Vancouver city council approved the West End community plan, and long-term strategies are expected to be completed in 2014 in the Downtown Eastside and Marpole, with Grandview-Woodland coming after that. The process has attracted intense interest from residents precisely because these plans will have a profound impact on the future of these areas. Early iterations called for densification in some neighbourhoods that many deemed unacceptable, most notably in parts of Marpole and near the Commercial-Broadway Station in Grandview-Woodland.
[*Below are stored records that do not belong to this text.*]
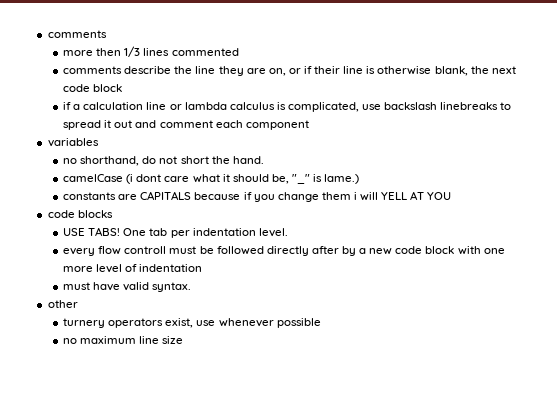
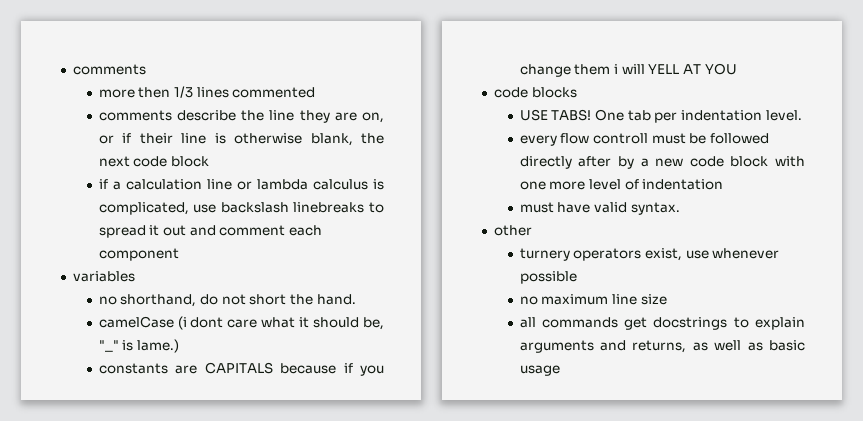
+ all commands get docstrings to explain arguments and returns, as well as basic usage

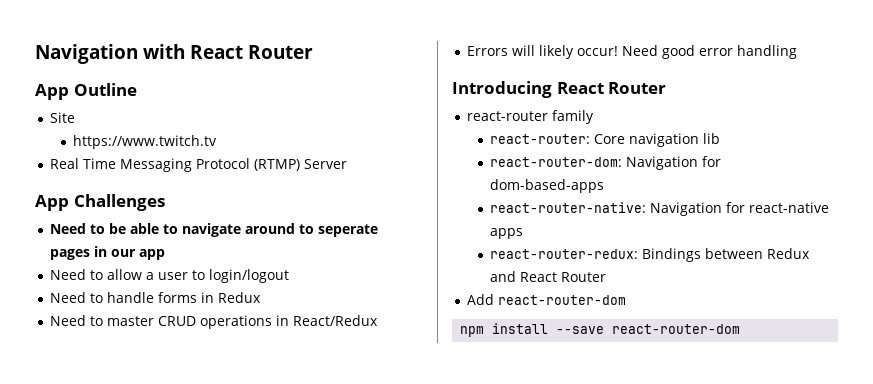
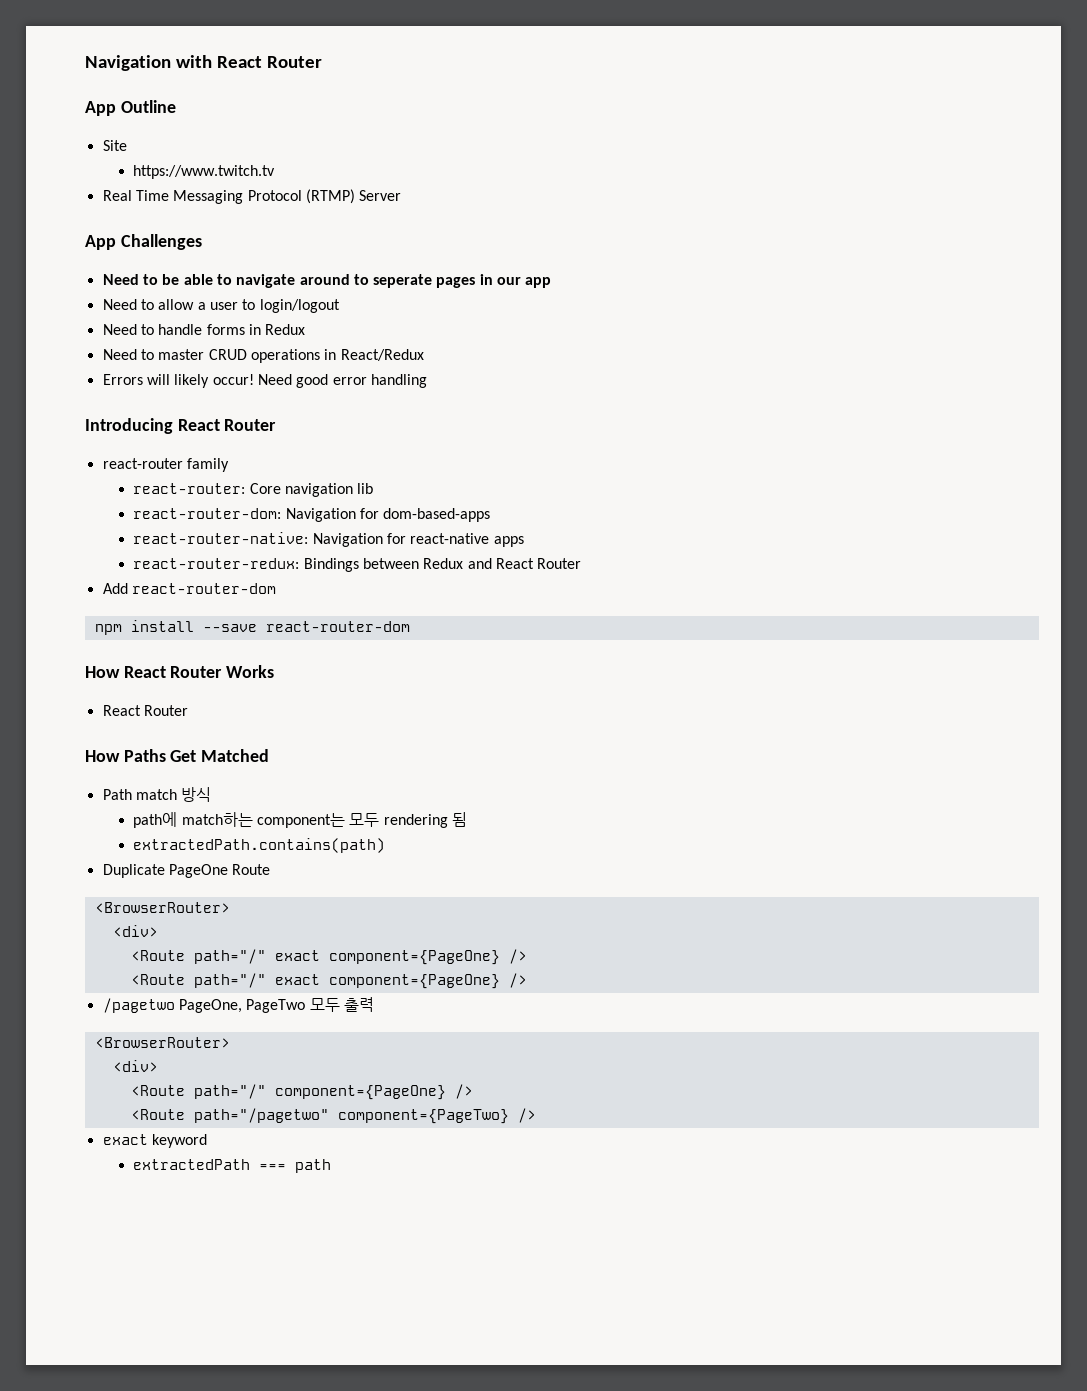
+ How React Router Works
+ React Router
+ How Paths Get Matched
+ Path match 방식
+ path에 match하는 component는 모두 rendering 됨
+ extractedPath.contains(path)
+ Duplicate PageOne Route
+ <BrowserRouter>
+ <div>
+ <Route path="/" exact component={PageOne} />
+ <Route path="/" exact component={PageOne} />
+ /pagetwo PageOne, PageTwo 모두 출력
+ <BrowserRouter>
+ <div>
+ <Route path="/" component={PageOne} />
+ <Route path="/pagetwo" component={PageTwo} />
+ exact keyword
+ extractedPath === path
Disappearance of cultural venues
The Ridge Theatre site is being turned into condos; a church bought the Centre in Vancouver for Performing Arts; and the owner of the Hollywood Theatre wants it converted into a fitness studio. Earlier this year, former Vancouver planning director Brent Toderian told the Straight that the city should identify which cultural assets are important and vulnerable. A week after Toderian’s comment, Coun. Heather Deal brought forward a motion asking staff to do precisely that. Will it make a difference? On the upside, it appears as though the Western Front is safe, thanks to a pending rezoning application to make what it is doing legal under the zoning bylaw after 40 years in Mount Pleasant. And residents near the Hollywood have been given some time to suggest alternatives. As well, the York Theatre opened on Commercial Drive. All is not lost.